WORK TO COMPLETE: Copy every entry exactly, but skip the pictures.

(Stored entries)
┌────────
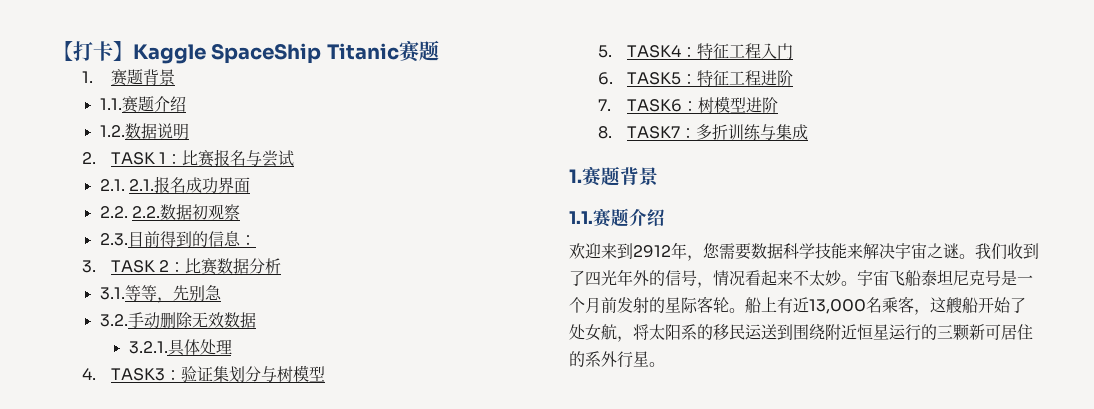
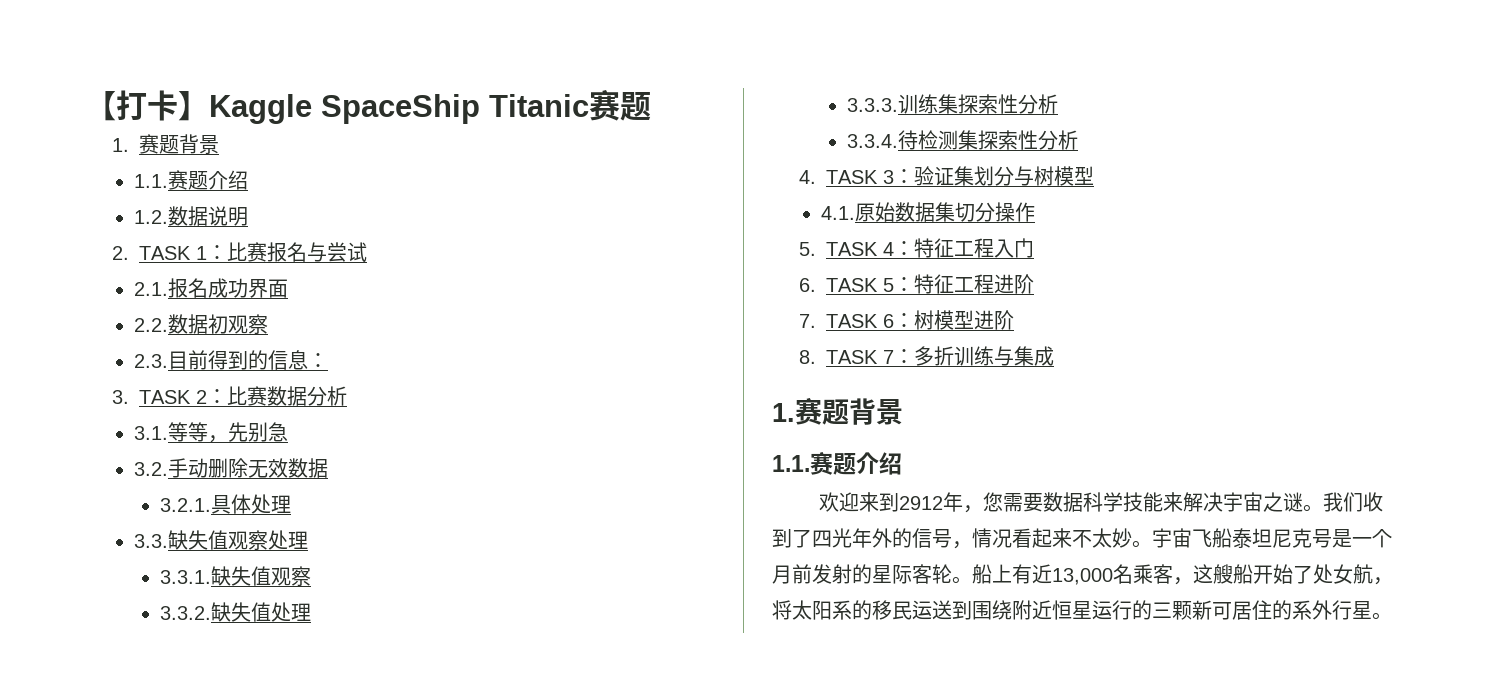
[128,179,154,191] 2.1. -> (168, 289) none
[131,206,160,218] 2.2. -> (168, 325) none
(232, 346) none -> [133,530,308,551] [160,566,312,587] [160,602,312,622] [847,94,1059,114] [847,130,1079,150] // 3.3.缺失值观察处理 // 3.3.1.缺失值观察 // 3.3.2.缺失值处理 // 3.3.3.训练集探索性分析 // 3.3.4.待检测集探索性分析
[110,368,165,381] TASK3 -> [825,170,894,184] TASK 3
(325, 374) none -> [820,202,1035,222] // 4.1.原始数据集切分操作
[626,45,681,58] TASK4 -> [825,242,894,256] TASK 4
[626,72,681,85] TASK5 -> [825,278,894,292] TASK 5
[626,99,682,112] TASK6 -> [825,314,894,328] TASK 6
[626,126,680,139] TASK7 -> [825,350,894,364] TASK 7

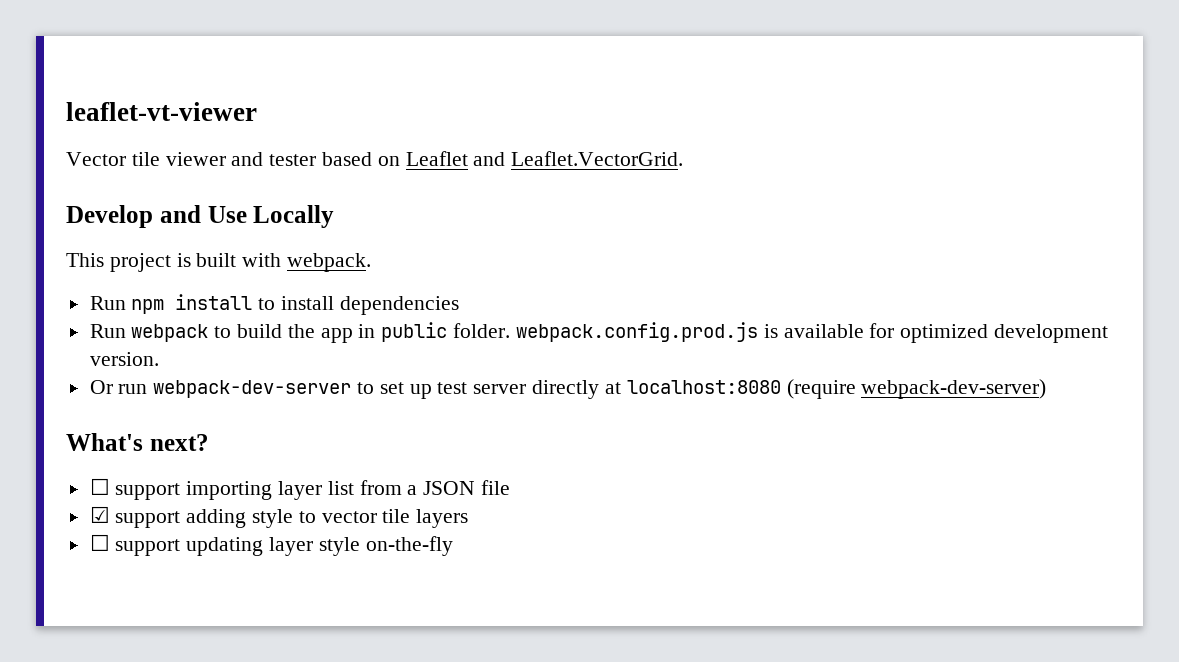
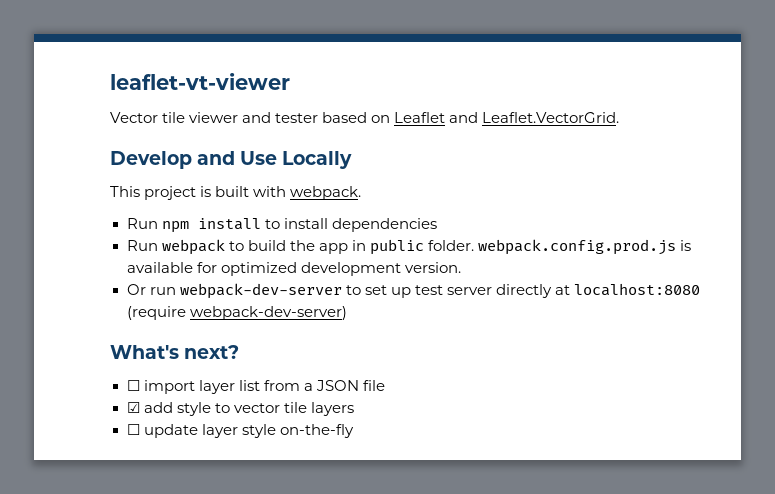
[115,481,273,500] support importing -> [143,380,195,394] import
[115,509,247,528] support adding -> [143,402,173,413] add
[115,537,264,556] support updating -> [143,424,198,438] update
└────────
SOLUTION TO THE EXERCISE:
[128,179,154,191] 2.1. -> (168, 289) none
[131,206,160,218] 2.2. -> (168, 325) none
(232, 346) none -> [133,530,308,551] [160,566,312,587] [160,602,312,622] [847,94,1059,114] [847,130,1079,150] // 3.3.缺失值观察处理 // 3.3.1.缺失值观察 // 3.3.2.缺失值处理 // 3.3.3.训练集探索性分析 // 3.3.4.待检测集探索性分析
[110,368,165,381] TASK3 -> [825,170,894,184] TASK 3
(325, 374) none -> [820,202,1035,222] // 4.1.原始数据集切分操作
[626,45,681,58] TASK4 -> [825,242,894,256] TASK 4
[626,72,681,85] TASK5 -> [825,278,894,292] TASK 5
[626,99,682,112] TASK6 -> [825,314,894,328] TASK 6
[626,126,680,139] TASK7 -> [825,350,894,364] TASK 7

[115,481,273,500] support importing -> [143,380,195,394] import
[115,509,247,528] support adding -> [143,402,173,413] add
[115,537,264,556] support updating -> [143,424,198,438] update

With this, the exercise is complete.